One of the assumptions of von-Neumann and Morgenstern’s utility theory is continuity: if the decision maker prefers outcome A to outcome B to outcome C, then there is a number p in the unit interval such that the decision maker is indifferent between obtaining B for sure and a lottery that yields A with probability p and C with probability 1-p.

When I teach von-Neumann and Morgenstern’s utility theory I always provide criticism to their axioms. The criticism to the continuity axiom that I use is when the utility of C is minus infinity: C is death. In that case, one cannot find any p that would make the decision maker indifferent between the above two lotteries.

This morning during breakfast my younger son provided a different type of counter example to the continuity axiom. Every morning my son has a yogurt; a specific type of yogurt, that comes with a side bin full of chocolate balls, that you should pour into the yogurt before eating it. The balls are made of white chocolate, dark chocolate and milk chocolate.

My son prefers the white chocolate, and so he counts the number of white chocolate balls before he eats the yogurt; the higher the number, the happier he is. Today the older son had a bright idea: why don’t we call the producer and ask it to produce yogurts with only white chocolate balls! Brilliant. The younger kid opposed this idea: he prefer the current lottery, where he does not know the outcome, to obtaining the best outcome with probability 1.

So my son does not satisfy von-Neumann’s and Morgenstern’s axioms, and so all the deep theory that I use in raising the kids is useless.

## 7 comments

August 31, 2010 at 7:29 am

afinetheoremSurely death does not give everyone negative infinity utility….I think most people would reveal their preference for their own death over that of their kids, for instance, and everyone would reveal preference for a quick death over a death by torture. To refute continuity, you would need to define “ultimate bliss” or its converse, and it is tough to imagine such things exist.

I’m a bit confused about how the son’s preferences violate continuity, as well. A preference for ambiguity can be modeled by retaining continuity and modifying some independence axiom. I suppose this is part of the larger philosophical point that axioms are in general not refutable, but rather only axiomatic systems are. That is, the Duhem-Quine thesis applies.
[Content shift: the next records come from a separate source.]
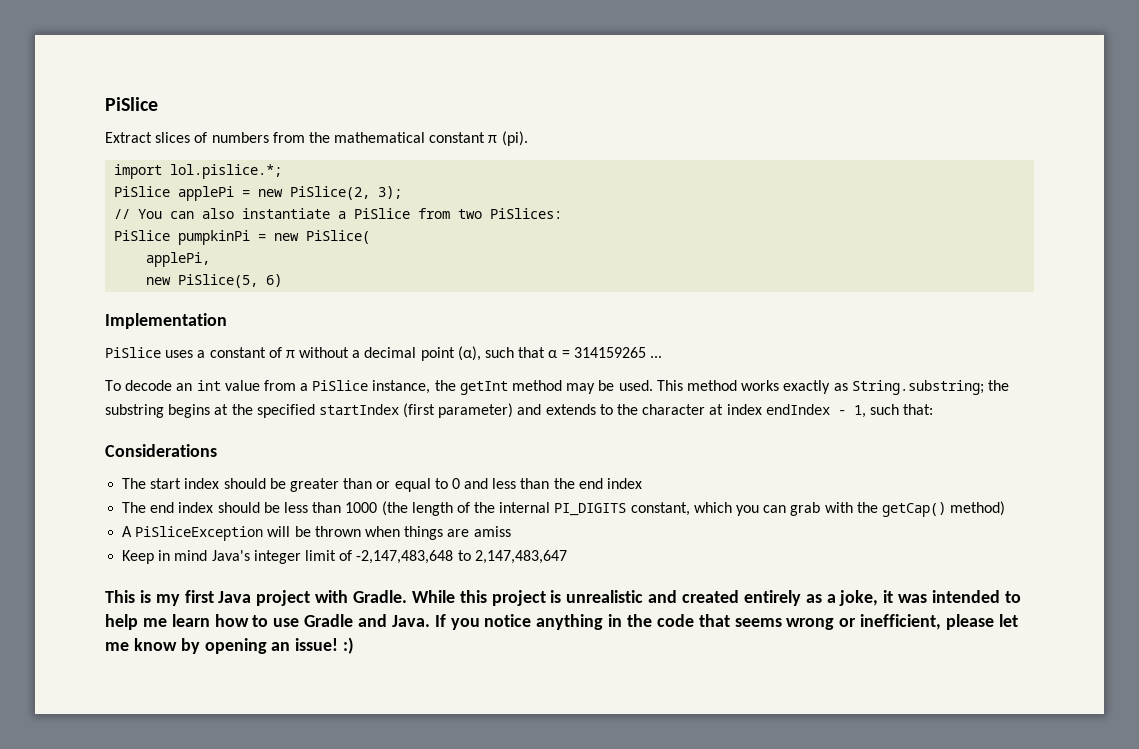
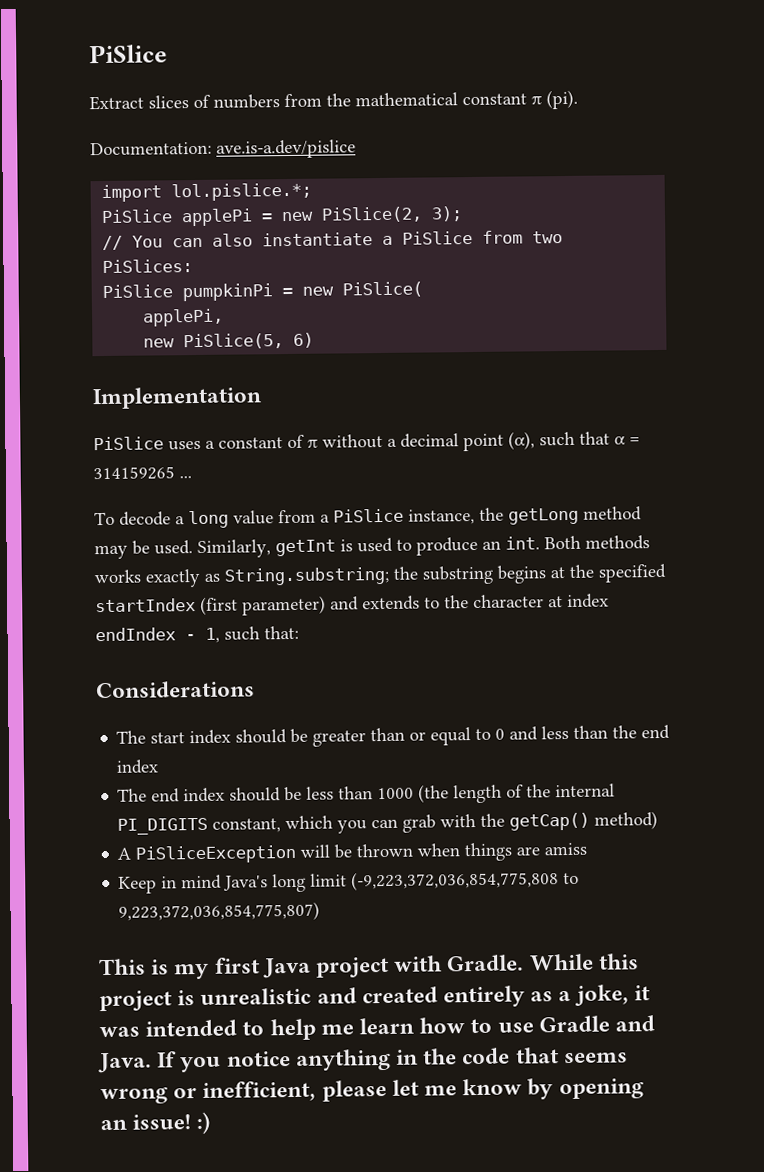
+ Documentation: ave.is-a.dev/pislice
- To decode an int value from a PiSlice instance, the getInt method may be used.
+ To decode a long value from a PiSlice instance, the getLong method may be used.
- This method works exactly as String.substring; the substring begins at the specified startIndex (first parameter) and extends to the character at index endIndex - 1, such that:
+ Similarly, getInt is used to produce an int. Both methods works exactly as String.substring; the substring begins at the specified startIndex (first parameter) and extends to the character at index endIndex - 1, such that:
- Keep in mind Java's integer limit of -2,147,483,648 to 2,147,483,647
+ Keep in mind Java's long limit (-9,223,372,036,854,775,808 to 9,223,372,036,854,775,807)

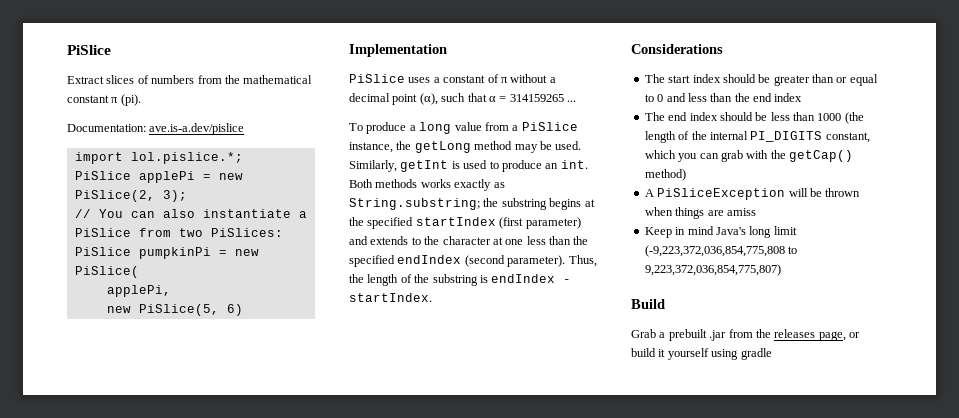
- To decode a long value from a PiSlice instance, the getLong method may be used.
+ To produce a long value from a PiSlice instance, the getLong method may be used.
- Both methods works exactly as String.substring; the substring begins at the specified startIndex (first parameter) and extends to the character at index endIndex - 1, such that:
+ Both methods works exactly as String.substring; the substring begins at the specified startIndex (first parameter) and extends to the character at one less than the specified endIndex (second parameter). Thus, the length of the substring is endIndex - startIndex.
- This is my first Java project with Gradle. While this project is unrealistic and created entirely as a joke, it was intended to help me learn how to use Gradle and Java. If you notice anything in the code that seems wrong or inefficient, please let me know by opening an issue! :)
+ Build
+ Grab a prebuilt .jar from the releases page, or build it yourself using gradle

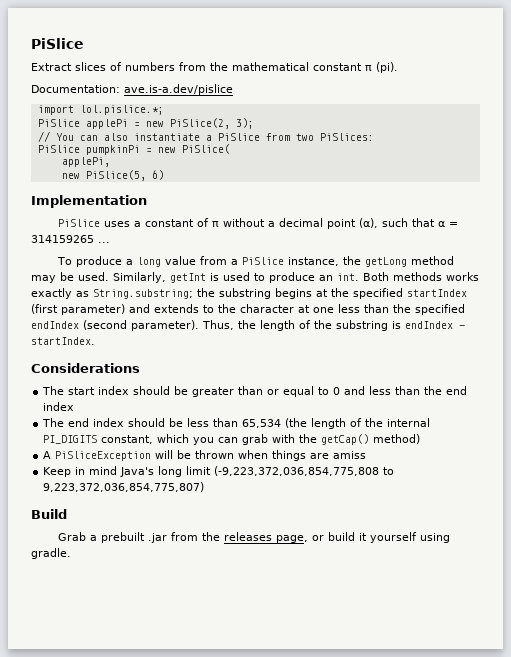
- The end index should be less than 1000 (the length of the internal PI_DIGITS constant, which you can grab with the getCap() method)
+ The end index should be less than 65,534 (the length of the internal PI_DIGITS constant, which you can grab with the getCap() method)
- Grab a prebuilt .jar from the releases page, or build it yourself using gradle
+ Grab a prebuilt .jar from the releases page, or build it yourself using gradle.

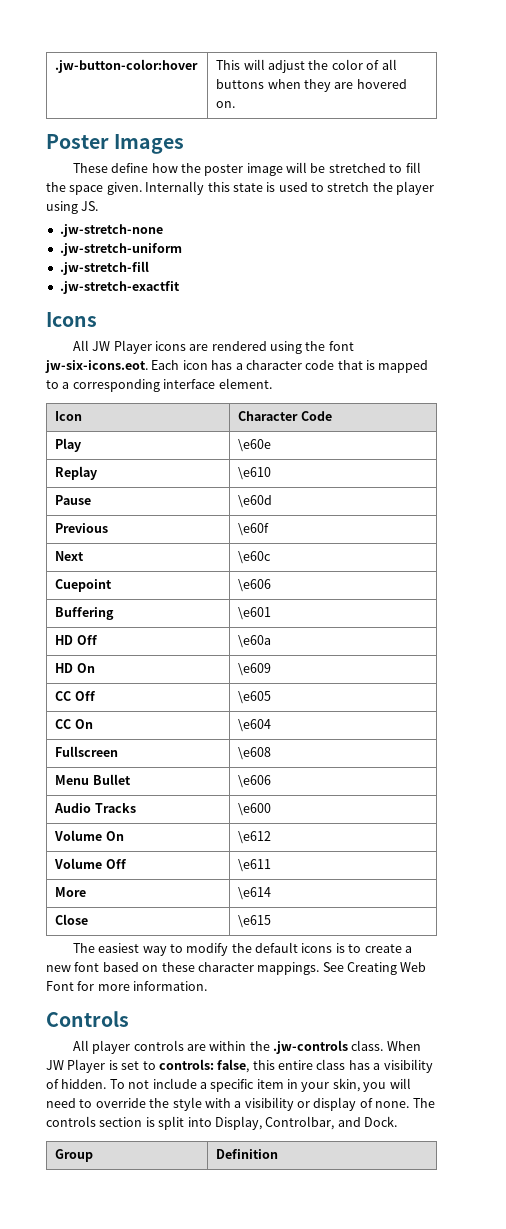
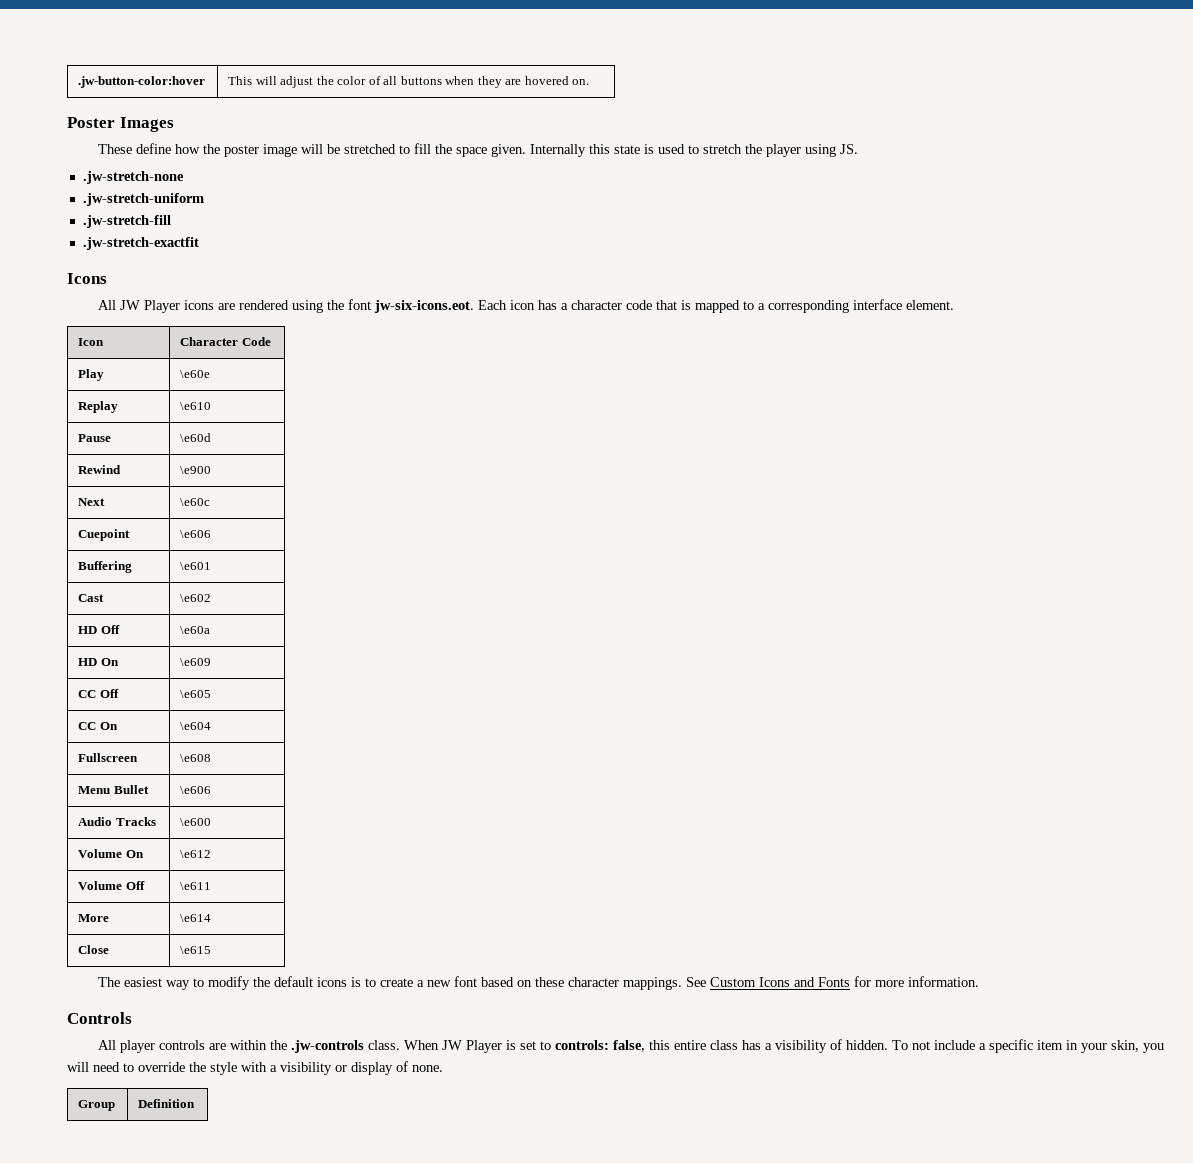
- Previous | \e60f
+ Rewind | \e900
+ Cast | \e602
- See Creating Web Font for more information.
+ See Custom Icons and Fonts for more information.
- The controls section is split into Display, Controlbar, and Dock.

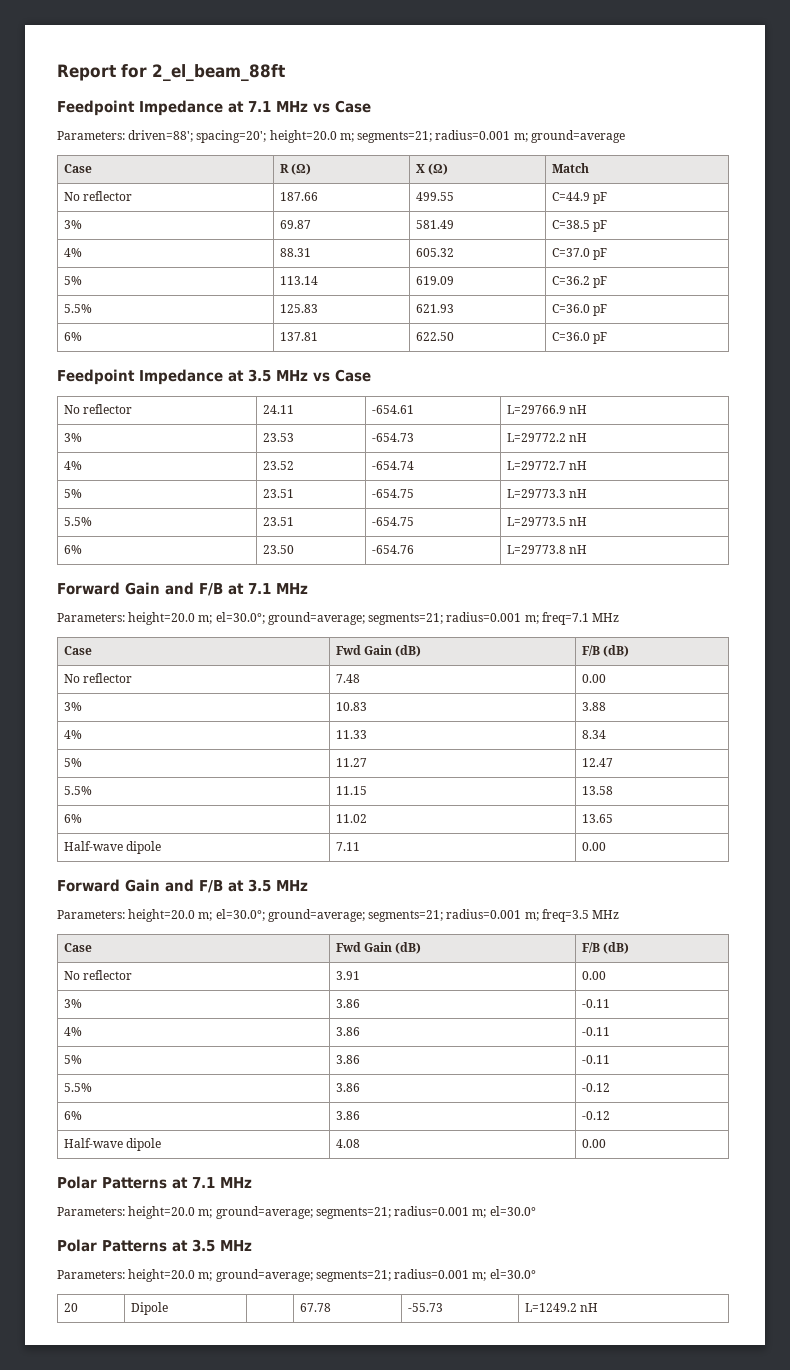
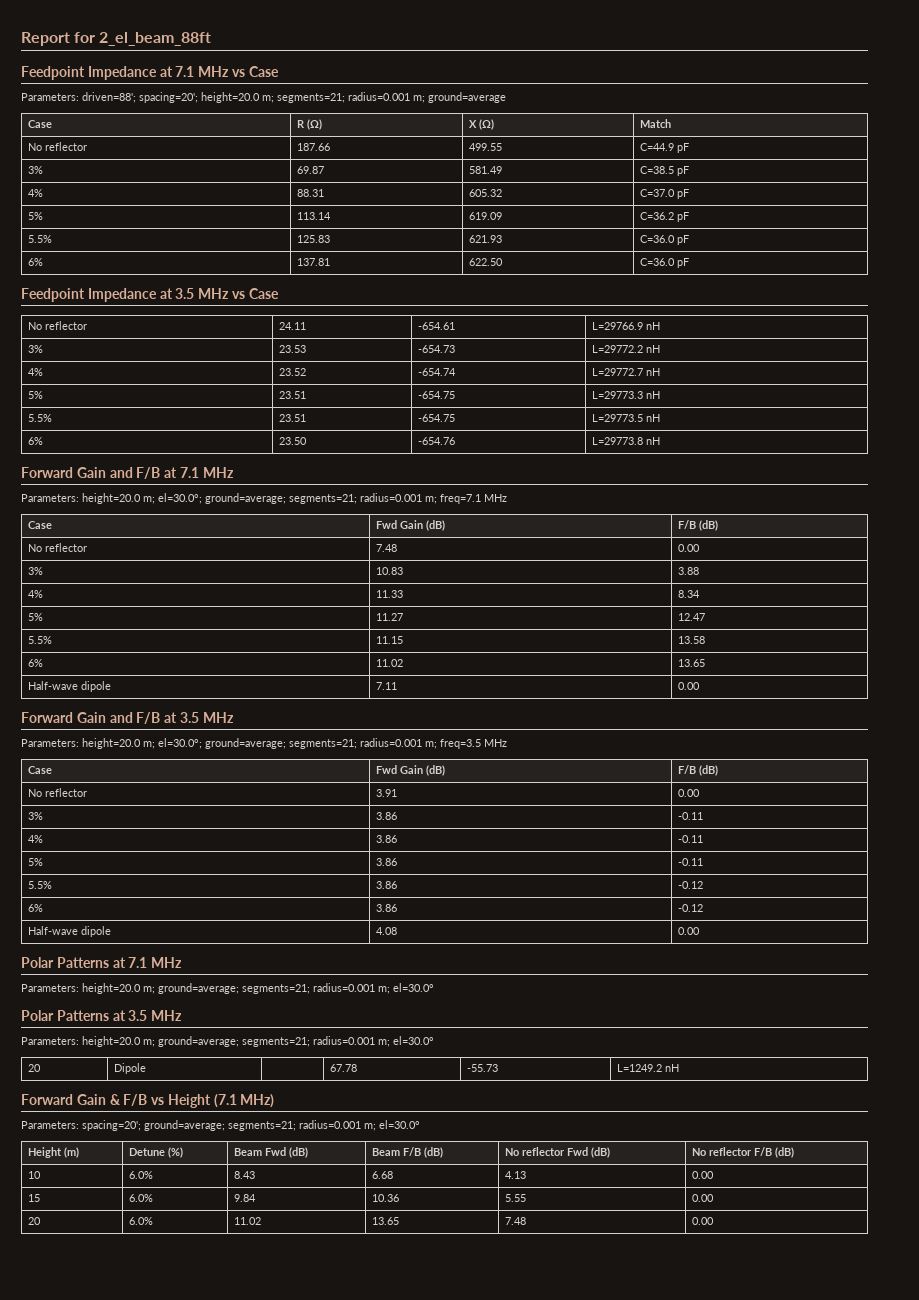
+ Forward Gain & F/B vs Height (7.1 MHz)
+ Parameters: spacing=20'; ground=average; segments=21; radius=0.001 m; el=30.0°
+ Height (m) | Detune (%) | Beam Fwd (dB) | Beam F/B (dB) | No reflector Fwd (dB) | No reflector F/B (dB)
+ 10 | 6.0% | 8.43 | 6.68 | 4.13 | 0.00
+ 15 | 6.0% | 9.84 | 10.36 | 5.55 | 0.00
+ 20 | 6.0% | 11.02 | 13.65 | 7.48 | 0.00

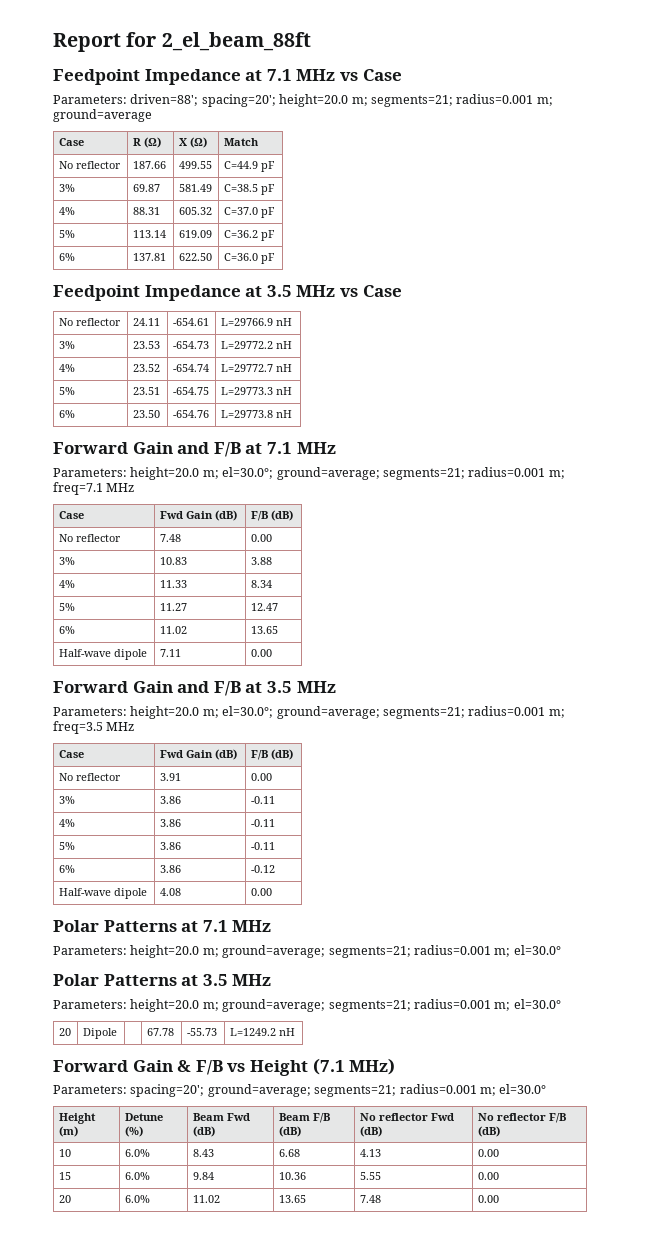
- 5.5% | 125.83 | 621.93 | C=36.0 pF
- 5.5% | 23.51 | -654.75 | L=29773.5 nH
- 5.5% | 11.15 | 13.58
- 5.5% | 3.86 | -0.12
August 31, 2010 at 7:54 am

justacommentThe set of choices over which your son expresses his preference is the set of distributions of the distribution of chocolate balls that comes with this yogurt into three types of chocolate. His claim is that he prefers the current distribution (that governs the current random choice) to a situation where deterministically the outcome is all white chocolate with probability one.

Your observation that the higher the number of current balls, happier he is, seems to be a further preference relation on the outcomes of the random experiment. Under the current random setup, if he found a package with all whites, perhaps he would have been most thrilled. But you having this conversation this morning may have changed his point of view.

August 31, 2010 at 8:56 am

Greg FinleyI agree that there is no such thing as negative utility. We’re all going to die eventually, so actions that increase our immediate chance of death, while very bad, are not infinitely bad.

I’ve always liked Steven Landsburg’s headache example, which is described at the end of this article.

August 31, 2010 at 8:57 am

Greg FinleyMake that “I agree that there’s no such thing as infinitely negative utility.”

August 31, 2010 at 1:40 pm

Jonathan WeinsteinAgree with comments — negative infinite utility for death implies being too chicken to cross the road, let alone get in a car or plane.

September 3, 2010 at 2:48 pm

michael websterHere is a more plausible example of the failure of continuity.

a= $2, b=$1, but c=being executed.

a>b>c, but there is no gamble between a and c which is indifferent to b.

But I am not aware of any extension to vm utility axioms which allows continuity to be violated.

It is appears to be a mere technical requirement for the mapping to be from the objects of choice to the real numbers.

If the mapping was to discrete intervals, for whatever reason. then continuity would not be required.

September 3, 2010 at 2:56 pm

Greg FinleyAs with Landsburg’s example in my earlier comment, people might be willing to pay $1 to avoid a very very small chance of death (like 1 in a million).

So if you refuse to pay this $1, that’s like taking the gamble between a and c, is it not?